__DATA RECORDS__:

------------------------------------------------------------

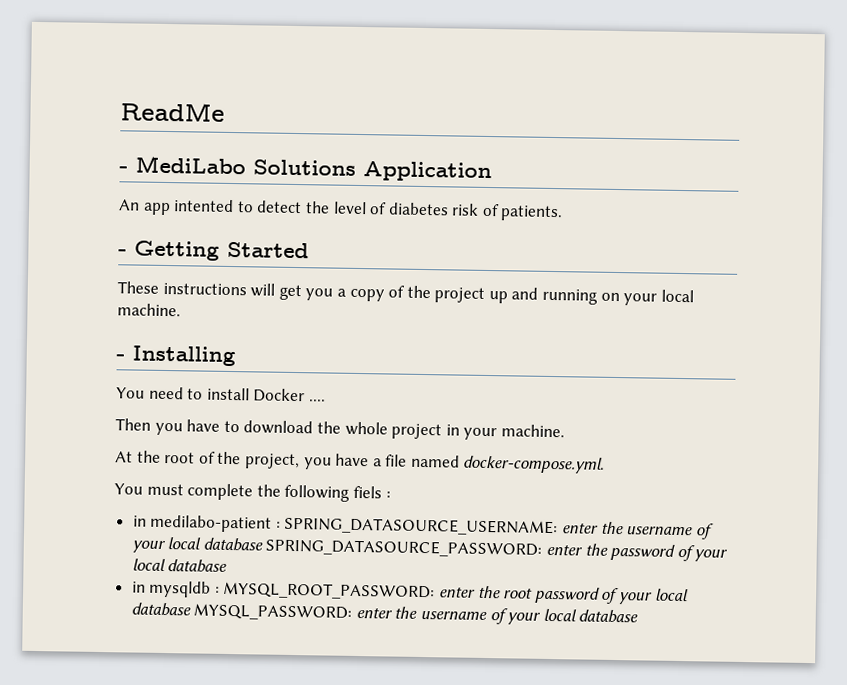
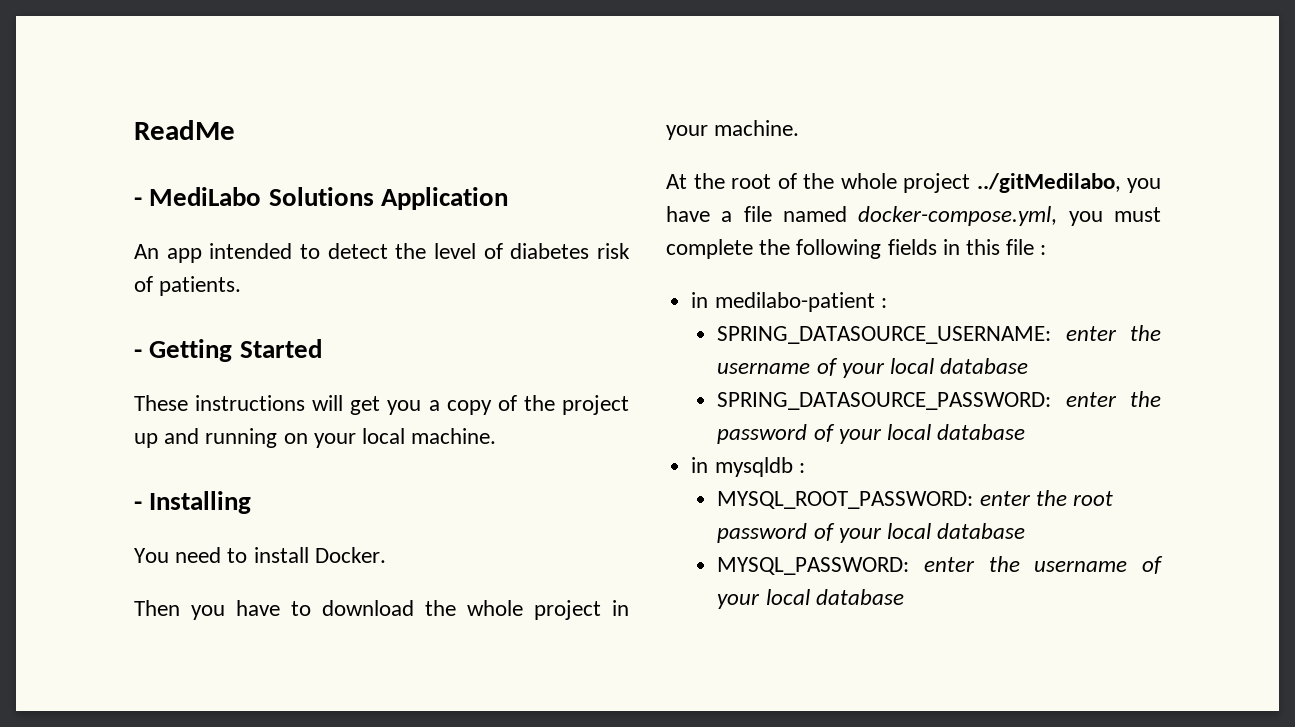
- An app intented to detect the level of diabetes risk of patients.
+ An app intended to detect the level of diabetes risk of patients.
- You need to install Docker ....
+ You need to install Docker.
- At the root of the project, you have a file named docker-compose.yml.
- You must complete the following fiels :
+ At the root of the whole project ../gitMedilabo, you have a file named docker-compose.yml, you must complete the following fields in this file :
- in medilabo-patient : SPRING_DATASOURCE_USERNAME: enter the username of your local database SPRING_DATASOURCE_PASSWORD: enter the password of your local database
+ in medilabo-patient :
+ SPRING_DATASOURCE_USERNAME: enter the username of your local database
+ SPRING_DATASOURCE_PASSWORD: enter the password of your local database
- in mysqldb : MYSQL_ROOT_PASSWORD: enter the root password of your local database MYSQL_PASSWORD: enter the username of your local database
+ in mysqldb :
+ MYSQL_ROOT_PASSWORD: enter the root password of your local database
+ MYSQL_PASSWORD: enter the username of your local database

------------------------------------------------------------

All entries, top to bottom, should be retyped exactly; the pictures should not be.

__COMPLETED EXERCISE__:
- An app intented to detect the level of diabetes risk of patients.
+ An app intended to detect the level of diabetes risk of patients.
- You need to install Docker ....
+ You need to install Docker.
- At the root of the project, you have a file named docker-compose.yml.
- You must complete the following fiels :
+ At the root of the whole project ../gitMedilabo, you have a file named docker-compose.yml, you must complete the following fields in this file :
- in medilabo-patient : SPRING_DATASOURCE_USERNAME: enter the username of your local database SPRING_DATASOURCE_PASSWORD: enter the password of your local database
+ in medilabo-patient :
+ SPRING_DATASOURCE_USERNAME: enter the username of your local database
+ SPRING_DATASOURCE_PASSWORD: enter the password of your local database
- in mysqldb : MYSQL_ROOT_PASSWORD: enter the root password of your local database MYSQL_PASSWORD: enter the username of your local database
+ in mysqldb :
+ MYSQL_ROOT_PASSWORD: enter the root password of your local database
+ MYSQL_PASSWORD: enter the username of your local database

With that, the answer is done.